During the same 11 days, I’ve watched the teens sleep in, binge-watch Netflix and wait to be invited to do basic chores like the dishes, walking the dog or helping with dinner.
I’ve reached the limit of my patience with that approach.
Adolescence in the time of coronavirus is going to mean growing up faster than the previous timetable allowed. I don’t mean to suggest that teenage brains are going to magically mature faster during a pandemic. Nor am I unsympathetic to what young people have lost -- their graduation ceremonies, proms, final sports seasons and performances, the last months with their friends, college visits -- there’s a long list of how this has affected their lives in sad and unfair ways.
But once they’ve had some time to deal with these disappointments, they should also prepare to realize that most family households no longer orbit around their schedules.
The weekdays B.C. (before coronavirus) had a structure: kids out the door by 7:10 a.m.; back home sometime between 3:30 and 5:30 p.m., depending on the after-school activities; dinner around 6:30; up in their rooms for the rest of the evening, mostly doing homework. On some weekdays, the after-school activities demanded more hours, and weekends often involved some kind of tournament or competition or performance.
This is how life operated for many children and teens.
All of that has come to a screeching halt. In response, our expectations for their routines and contributions to family and community life must also change.

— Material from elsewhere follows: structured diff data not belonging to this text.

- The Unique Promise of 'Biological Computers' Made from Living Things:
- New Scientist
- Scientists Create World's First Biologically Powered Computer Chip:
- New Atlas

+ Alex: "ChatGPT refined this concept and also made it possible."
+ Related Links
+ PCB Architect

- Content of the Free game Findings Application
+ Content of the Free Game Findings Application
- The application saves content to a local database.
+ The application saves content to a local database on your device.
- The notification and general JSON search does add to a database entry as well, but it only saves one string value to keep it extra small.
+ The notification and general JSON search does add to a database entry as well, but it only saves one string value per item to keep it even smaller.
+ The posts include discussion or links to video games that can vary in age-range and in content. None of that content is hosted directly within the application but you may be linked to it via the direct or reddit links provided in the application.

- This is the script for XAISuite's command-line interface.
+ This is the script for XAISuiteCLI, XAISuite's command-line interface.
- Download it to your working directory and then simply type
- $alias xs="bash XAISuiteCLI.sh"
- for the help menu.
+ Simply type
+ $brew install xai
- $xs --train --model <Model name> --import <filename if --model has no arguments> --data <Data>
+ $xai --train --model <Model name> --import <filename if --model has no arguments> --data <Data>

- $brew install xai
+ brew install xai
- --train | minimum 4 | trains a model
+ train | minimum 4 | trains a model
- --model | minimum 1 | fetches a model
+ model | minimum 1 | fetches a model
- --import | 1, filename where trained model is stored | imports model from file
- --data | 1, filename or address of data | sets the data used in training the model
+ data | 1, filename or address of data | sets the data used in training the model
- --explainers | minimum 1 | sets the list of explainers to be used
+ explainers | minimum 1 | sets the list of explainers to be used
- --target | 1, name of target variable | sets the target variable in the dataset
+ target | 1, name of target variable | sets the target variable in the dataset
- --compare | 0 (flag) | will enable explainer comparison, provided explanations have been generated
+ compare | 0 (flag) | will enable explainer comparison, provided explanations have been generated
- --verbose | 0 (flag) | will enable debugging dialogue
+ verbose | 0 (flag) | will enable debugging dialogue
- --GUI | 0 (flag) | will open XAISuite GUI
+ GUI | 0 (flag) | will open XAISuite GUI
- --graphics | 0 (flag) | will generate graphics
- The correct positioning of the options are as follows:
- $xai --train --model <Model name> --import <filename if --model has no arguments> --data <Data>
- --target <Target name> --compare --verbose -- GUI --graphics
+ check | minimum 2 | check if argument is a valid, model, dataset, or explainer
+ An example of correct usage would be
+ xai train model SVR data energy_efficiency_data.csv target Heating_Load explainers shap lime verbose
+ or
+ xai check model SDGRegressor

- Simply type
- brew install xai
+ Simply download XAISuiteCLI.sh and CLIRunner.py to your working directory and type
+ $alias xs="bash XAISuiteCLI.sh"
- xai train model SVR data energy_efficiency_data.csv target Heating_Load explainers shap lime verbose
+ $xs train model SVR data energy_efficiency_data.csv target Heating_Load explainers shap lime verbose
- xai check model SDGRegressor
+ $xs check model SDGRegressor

Initially, I gave my kids a few talks about rising to the occasion and keeping a sense of perspective of what this national crisis means to millions of people. They listened, but I don’t know that they really got it. Perhaps those lectures have lacked specificity in how I expected their behaviors to change. So, the longer they continued their spring break of doing nothing much, the more aggravated I got.
We had a morning meeting before their first virtual day of high school began. I told them the start times for their school days, household responsibilities to keep track of during the day and expectations of when all devices would be turned in at night. I said they needed to share a daily project outside their schoolwork that contributes to the greater good somehow. I’m not sure how closely or cheerfully this guidance will be followed. But it was helpful to spell out what the new expectations and consequences are.
A week ago, I asked the parents on our high school’s PTO Facebook group if anyone else was dealing with a teenager who didn’t have the best attitude about this yet. The responses reassured me that adjusting to this new normal was going to take a little bit of time. One mom shared a meme that said: “OK, the schools are closed. Does that mean we drop the kids off at the teacher’s house, or what?”
Regardless of how much we appreciated teachers before, multiply that by a hundred now.